Boeken Zijn Gevaarlijk Letra

Chiel De Boer

Otras Canciones

Letra de Boeken Zijn Gevaarlijk
(Langs ongebruikelijke, want spiritistische weg, geinspireerde boodschap van een bibliodief)



Mijn allerlaatste droom was van een helse dreiging

'k Sliep in mijn bibliotheek, er hing een vreemde sfeer

De boeken om me heen, vrucht van mijn slechte neiging,

Ze staarden koel en koud, vijandig op me neer



Toen klonk opeens een stem: Wat is dat hier voor bende

Die boeken om me heen, antiek en muf, vulgair

Ook jij hebt geen begrip voor mij, het steeds miskende

En geniale kind des groten Lucebert



Een ander riep ontstemd: Ben ik daarvoor geschreven?

Ik ben toch al zo triest en 'n tikkie ongezond

Ik, een losbandig kind van Simon van het Reve

Wat cru, want pa nam nooit veel bladen voor zijn mond



'k Ben, sprak een ander toen, een God in mijn gedachten

Geen mens die me begrijpt, daarvoor sta 'k veel te hoog

Jij keek niet eens naar me om, 'k sta vrucht'loos hier te wachten

Ik, onbegrepen kind van Simon Vinkenoog



Mij schreef men, zei toen een, met hartebloed en tranen

Zelfs kreeg ik, tot mijn spijt, 'n Nobelprijs op mijn dak

Zo groot zelfs is 't succes, dat 'k me haast dood zou wanen

Maar hier sta ik voor schut, ik, kind van Pasternak



Toen schreeuwde een dun boek vol duist're driften: Ha man

Hij stal mij uit een kast en sleepte me hierheen

Mij lezen deed je nooit, mij, kind van Anna Blaman

Jou doet de inhoud niets, maar het bezit alleen



Jij stal me van een vriend, zijn reeks is nu geschonden

Hij las mij dag en nacht, maar wat is nu mijn lot?

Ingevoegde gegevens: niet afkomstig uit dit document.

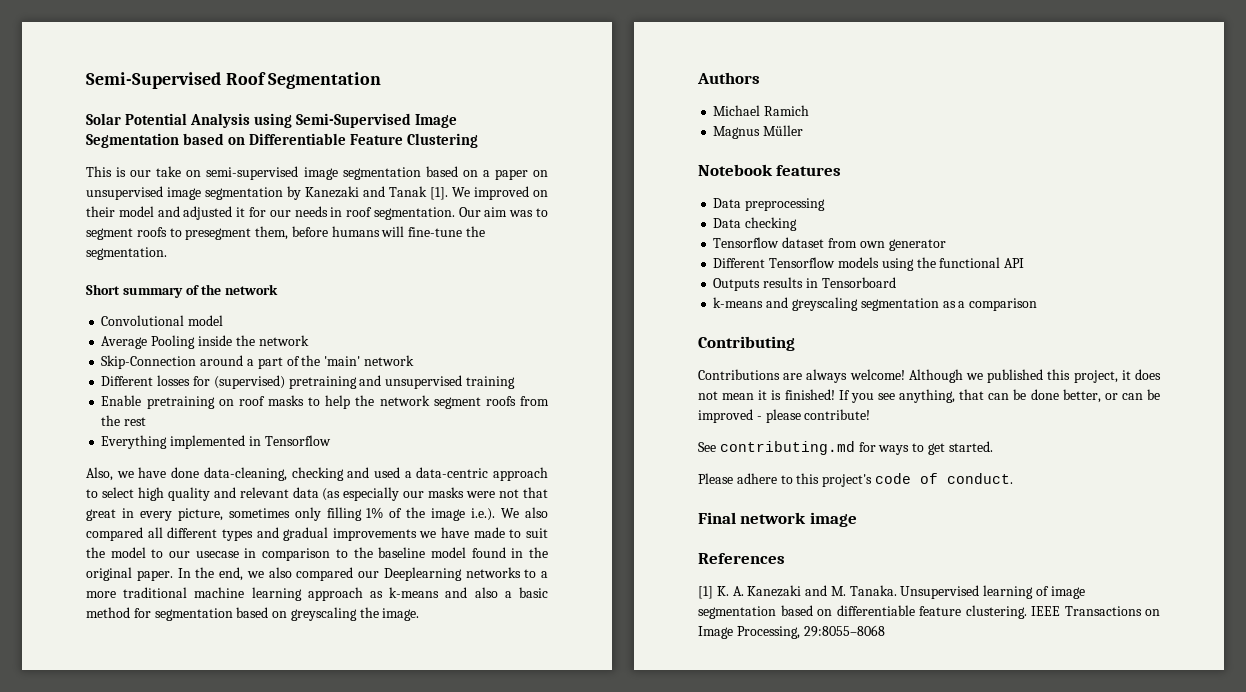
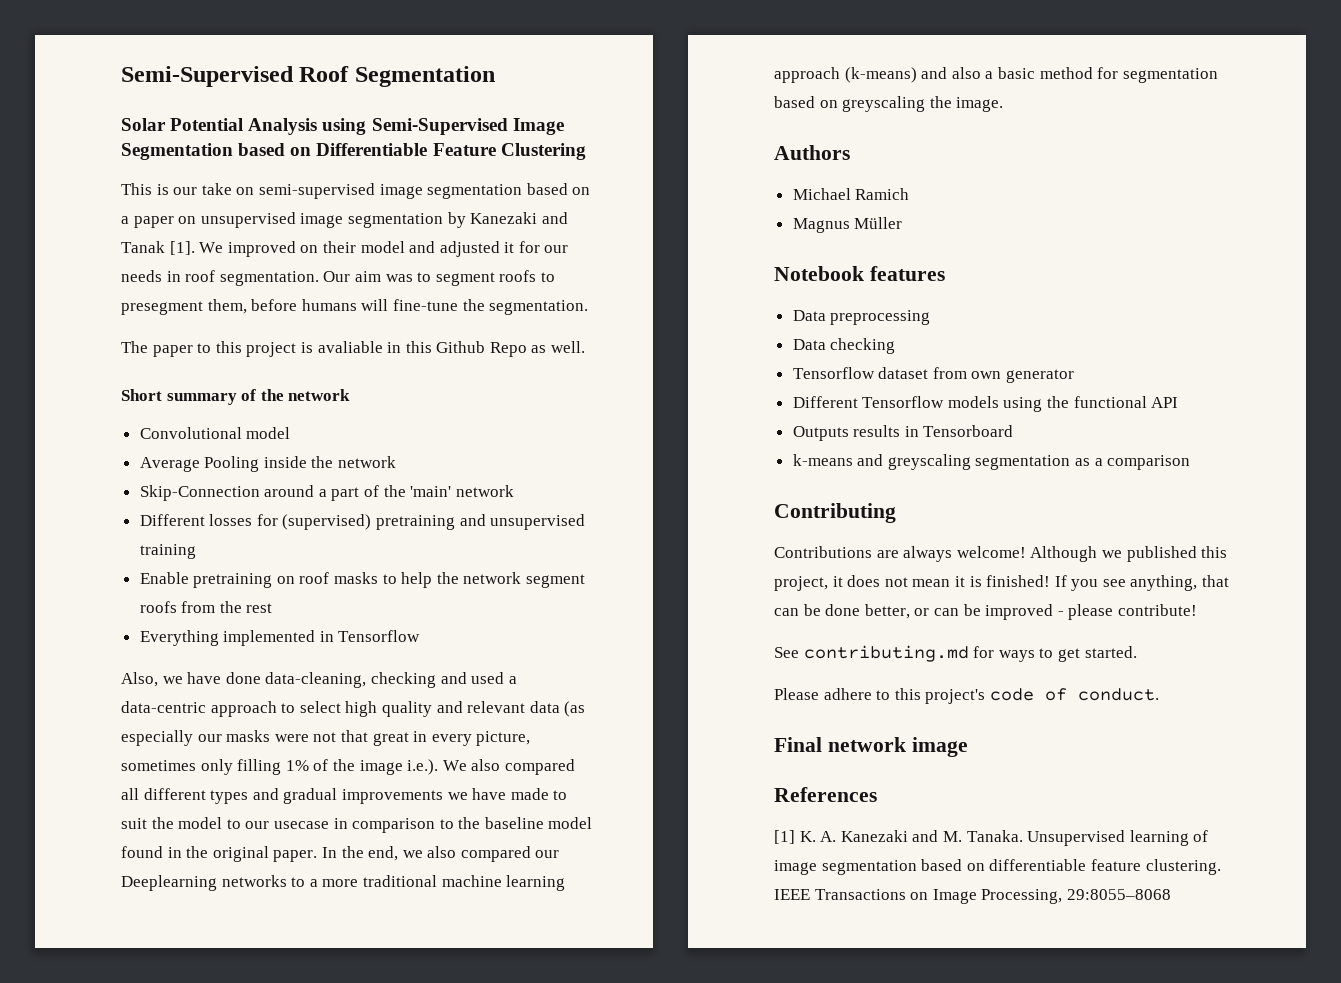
(167, 253) none -> [121,341,586,357] // The paper to this project is avaliable in this Github Repo as well.
[369,587,440,598] as k-means -> [844,67,917,83] (k-means)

Jij taalde nooit naar mij, mij, kind van Dendermonde

Jij steekt met grote vlijt, daar ga je aan kapot



En op de hoogste plank daar stonden onbewogen

Bedolven onder stof, waar haast geen lichtstraal viel

Een zeer sinistere groep van duist're psychologen:

Jij hebt ons genegeerd, wij wurgen straks je ziel!



Het angstzweet brak me uit, want ik was lang niet dapper

En ik was literair volkomen imbeciel

Ja, ik was zonder meer een ordinaire gapper

De duivel had sinds lang zijn claim al op mijn ziel



Ze drongen om me heen, het werd me bang te moede

Ik was verlamd van schrik, haast tastbaar was hun haat

Ik stamelde onthutst: Ik zal het ze vergoeden

Maar somber klonk het koor van boeken: Nee, te laat!



't Is niet omdat je hebt gestolen deze lett'ren

Dat zijn we min of meer van schrijvers ook gewend

Maar waarom wij je nu zo daad'lijk gaan verplett'ren

Omdat je ons genie en schoonheid hebt miskend



Toen is met woest geweld de catastrofe gekomen

Een kast vol kilo's heeft mij compleet gekraakt

En onder hels lawaai kwam 't einde van mijn dromen

En tevens ook van mij, want 'k ben nooit meer ontwaakt



'k Richt nu vol diep berouw een boodschap aan die lieden

Die, door een eed'le drang, verslaafd zijn aan het boek

Of aan een mooie hand geen weerstand kunnen bieden

En aan die, dag en nacht, naar schoonheid zijn op zoek



Deez' boodschap komt tot u uit 't rijk van pek en zwavel

Lang brandd' ie op mijn ziel, het zwijgen werd m' een last

Nu geef ik hem dan door per spiritistentafel:

Zet nooit te zware boeken in uw kast!